Exercise requirements: Quote only the span from the first line of the entries to the line containing "- 4) sündmuse", both ends kept. Leave every picture out.

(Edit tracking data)
···

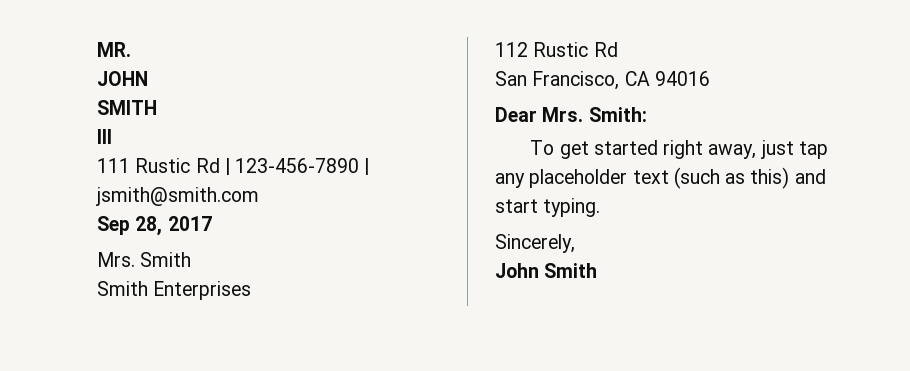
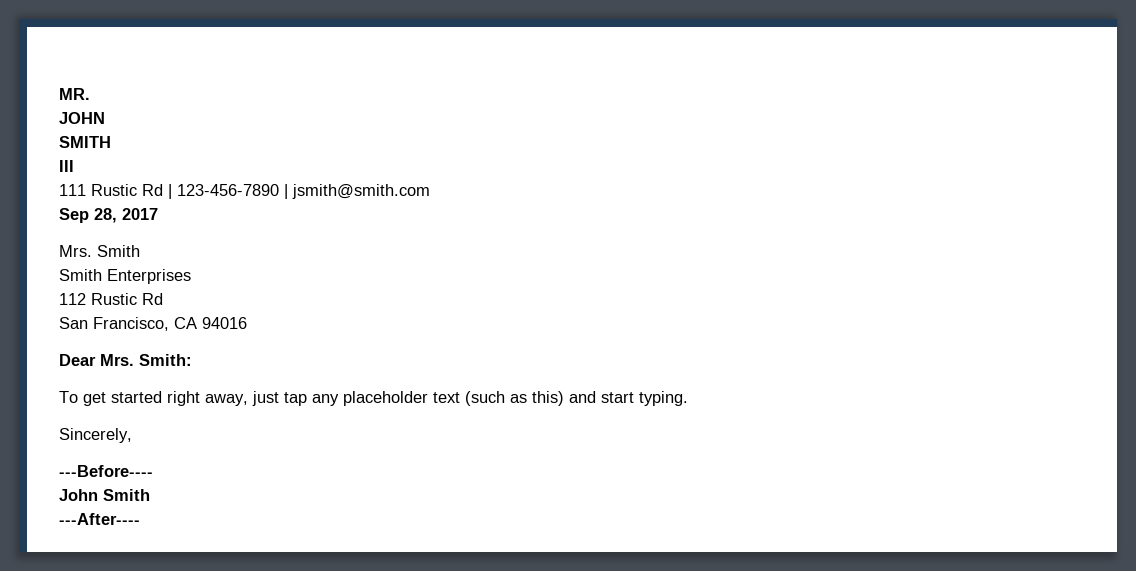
+ ---Before----
+ ---After----

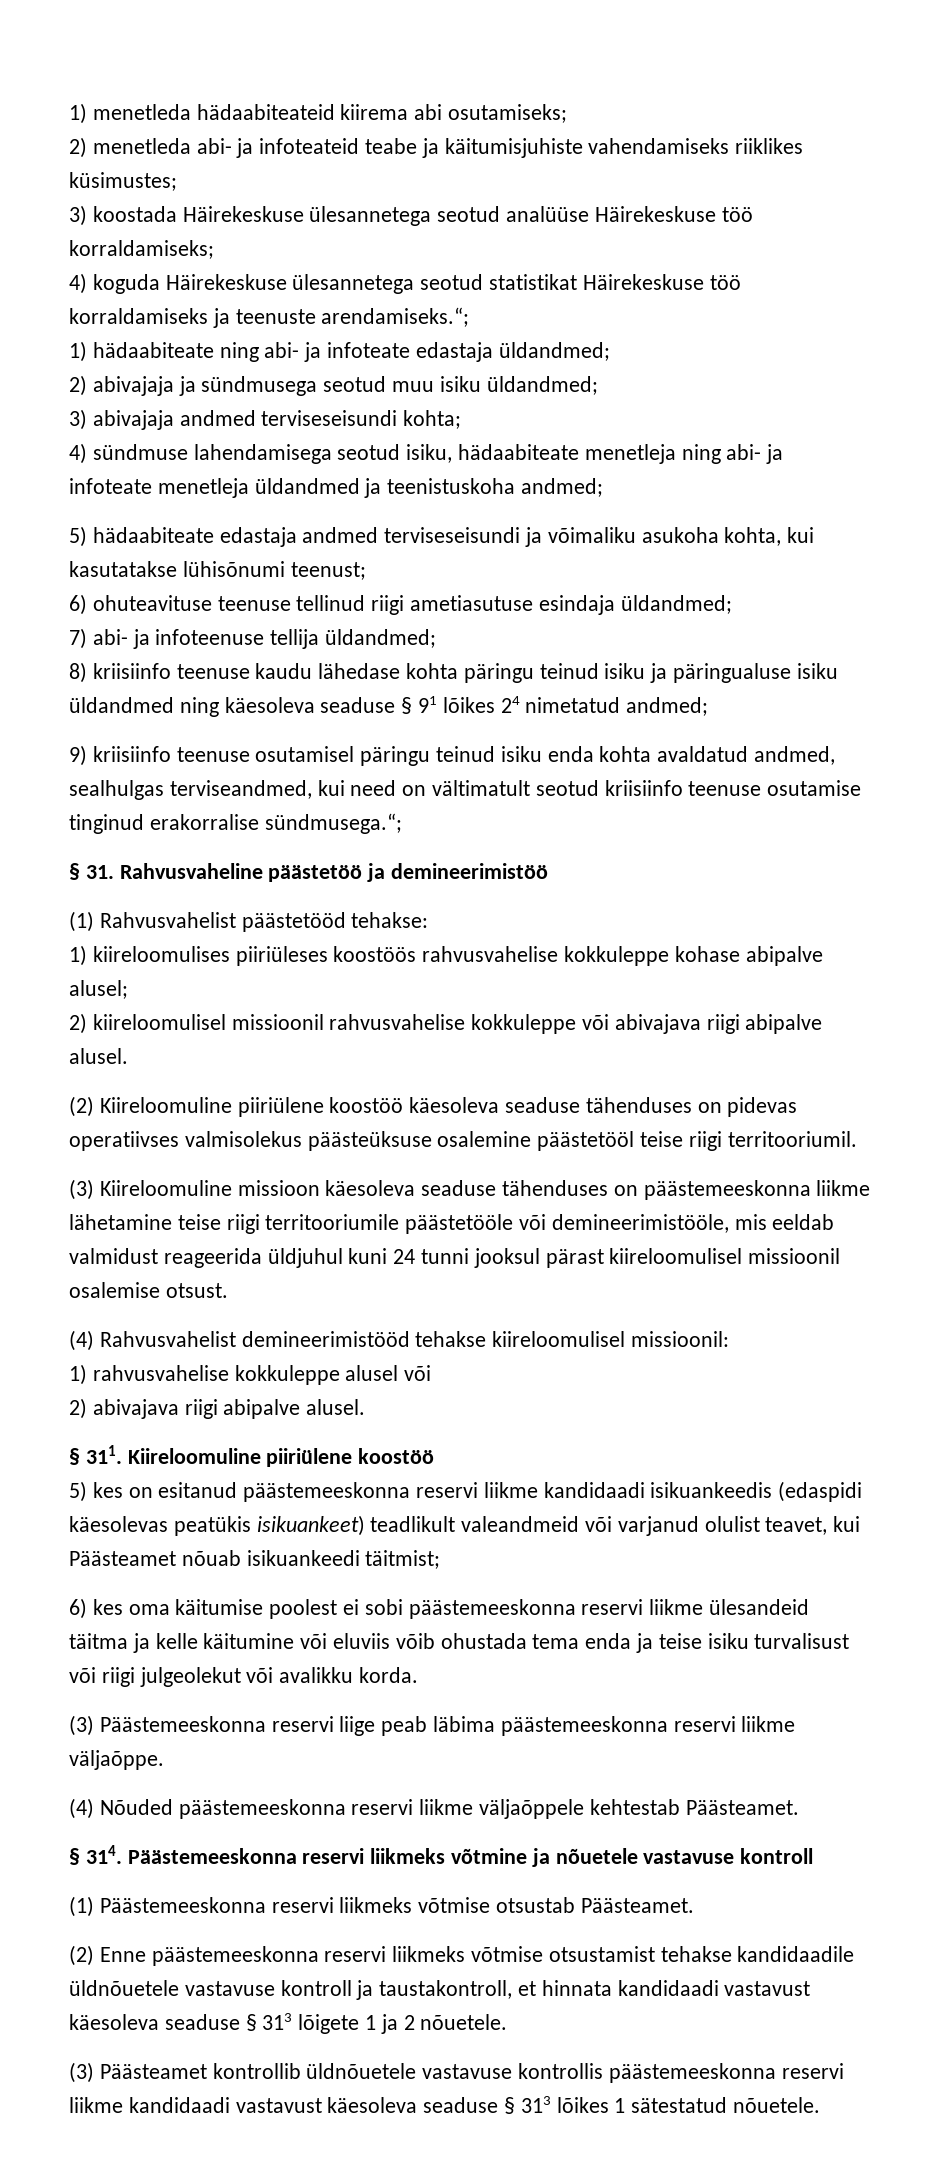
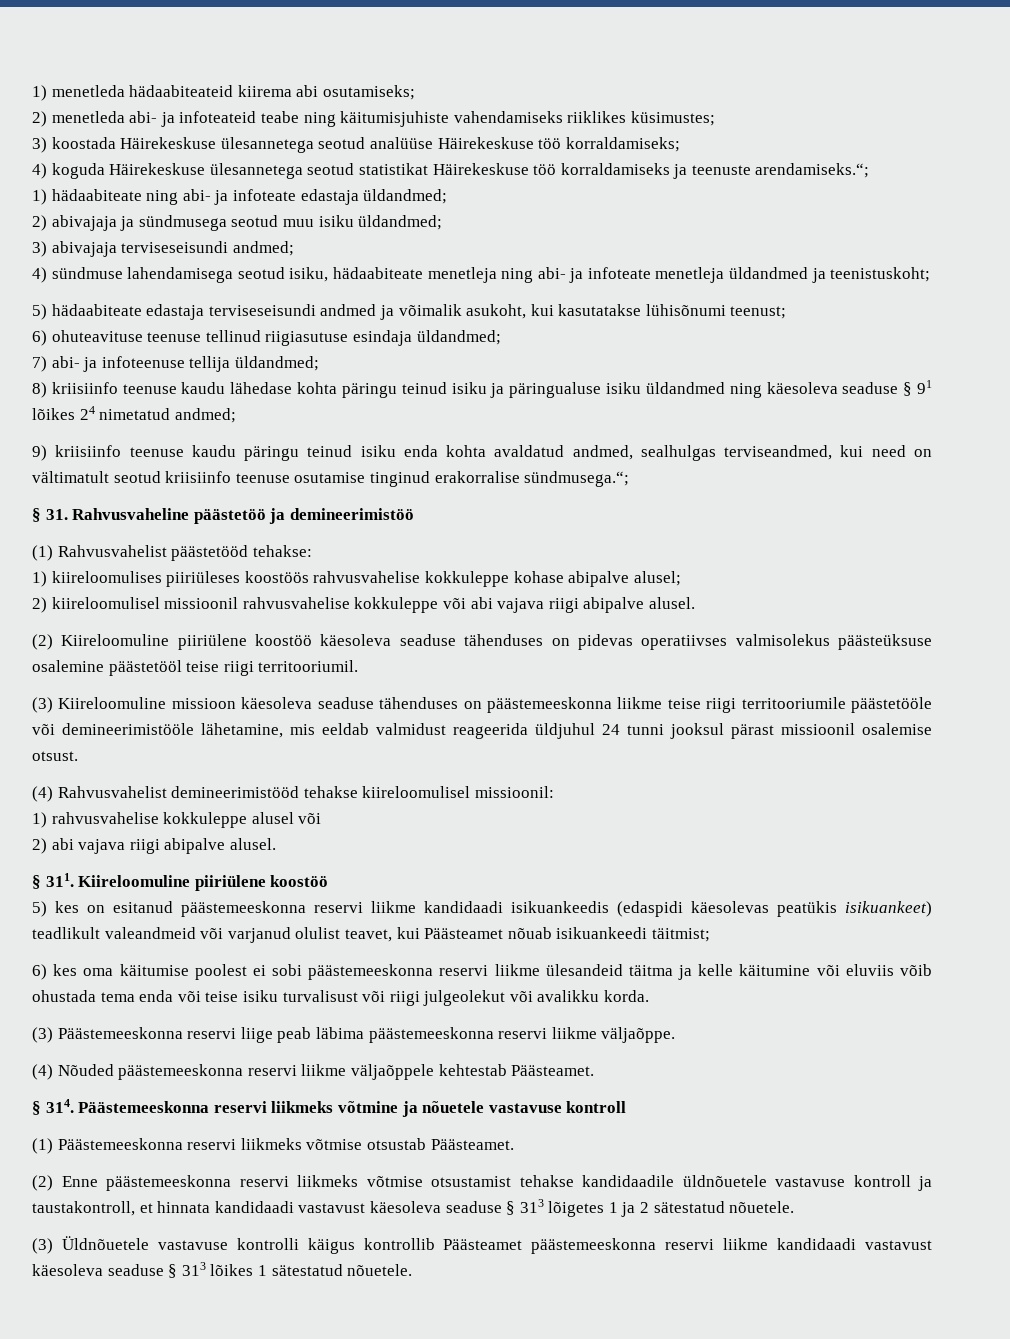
- 2) menetleda abi- ja infoteateid teabe ja käitumisjuhiste vahendamiseks riiklikes küsimustes;
+ 2) menetleda abi- ja infoteateid teabe ning käitumisjuhiste vahendamiseks riiklikes küsimustes;
- 3) abivajaja andmed terviseseisundi kohta;
+ 3) abivajaja terviseseisundi andmed;
- 4) sündmuse lahendamisega seotud isiku, hädaabiteate menetleja ning abi- ja infoteate menetleja üldandmed ja teenistuskoha andmed;
+ 4) sündmuse lahendamisega seotud isiku, hädaabiteate menetleja ning abi- ja infoteate menetleja üldandmed ja teenistuskoht;
- 5) hädaabiteate edastaja andmed terviseseisundi ja võimaliku asukoha kohta, kui kasutatakse lühisõnumi teenust;
+ 5) hädaabiteate edastaja terviseseisundi andmed ja võimalik asukoht, kui kasutatakse lühisõnumi teenust;
- 6) ohuteavituse teenuse tellinud riigi ametiasutuse esindaja üldandmed;
+ 6) ohuteavituse teenuse tellinud riigiasutuse esindaja üldandmed;
- 9) kriisiinfo teenuse osutamisel päringu teinud isiku enda kohta avaldatud andmed, sealhulgas terviseandmed, kui need on vältimatult seotud kriisiinfo teenuse osutamise tinginud erakorralise sündmusega.“;
+ 9) kriisiinfo teenuse kaudu päringu teinud isiku enda kohta avaldatud andmed, sealhulgas terviseandmed, kui need on vältimatult seotud kriisiinfo teenuse osutamise tinginud erakorralise sündmusega.“;
- 2) kiireloomulisel missioonil rahvusvahelise kokkuleppe või abivajava riigi abipalve alusel.
+ 2) kiireloomulisel missioonil rahvusvahelise kokkuleppe või abi vajava riigi abipalve alusel.
- (3) Kiireloomuline missioon käesoleva seaduse tähenduses on päästemeeskonna liikme lähetamine teise riigi territooriumile päästetööle või demineerimistööle, mis eeldab valmidust reageerida üldjuhul kuni 24 tunni jooksul pärast kiireloomulisel missioonil osalemise otsust.
+ (3) Kiireloomuline missioon käesoleva seaduse tähenduses on päästemeeskonna liikme teise riigi territooriumile päästetööle või demineerimistööle lähetamine, mis eeldab valmidust reageerida üldjuhul 24 tunni jooksul pärast missioonil osalemise otsust.
- 2) abivajava riigi abipalve alusel.
+ 2) abi vajava riigi abipalve alusel.
- 6) kes oma käitumise poolest ei sobi päästemeeskonna reservi liikme ülesandeid täitma ja kelle käitumine või eluviis võib ohustada tema enda ja teise isiku turvalisust või riigi julgeolekut või avalikku korda.
+ 6) kes oma käitumise poolest ei sobi päästemeeskonna reservi liikme ülesandeid täitma ja kelle käitumine või eluviis võib ohustada tema enda või teise isiku turvalisust või riigi julgeolekut või avalikku korda.
- (2) Enne päästemeeskonna reservi liikmeks võtmise otsustamist tehakse kandidaadile üldnõuetele vastavuse kontroll ja taustakontroll, et hinnata kandidaadi vastavust käesoleva seaduse § 313 lõigete 1 ja 2 nõuetele.
+ (2) Enne päästemeeskonna reservi liikmeks võtmise otsustamist tehakse kandidaadile üldnõuetele vastavuse kontroll ja taustakontroll, et hinnata kandidaadi vastavust käesoleva seaduse § 313 lõigetes 1 ja 2 sätestatud nõuetele.
- (3) Päästeamet kontrollib üldnõuetele vastavuse kontrollis päästemeeskonna reservi liikme kandidaadi vastavust käesoleva seaduse § 313 lõikes 1 sätestatud nõuetele.
+ (3) Üldnõuetele vastavuse kontrolli käigus kontrollib Päästeamet päästemeeskonna reservi liikme kandidaadi vastavust käesoleva seaduse § 313 lõikes 1 sätestatud nõuetele.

···

Solution for this exercise:
+ ---Before----
+ ---After----

- 2) menetleda abi- ja infoteateid teabe ja käitumisjuhiste vahendamiseks riiklikes küsimustes;
+ 2) menetleda abi- ja infoteateid teabe ning käitumisjuhiste vahendamiseks riiklikes küsimustes;
- 3) abivajaja andmed terviseseisundi kohta;
+ 3) abivajaja terviseseisundi andmed;
- 4) sündmuse lahendamisega seotud isiku, hädaabiteate menetleja ning abi- ja infoteate menetleja üldandmed ja teenistuskoha andmed;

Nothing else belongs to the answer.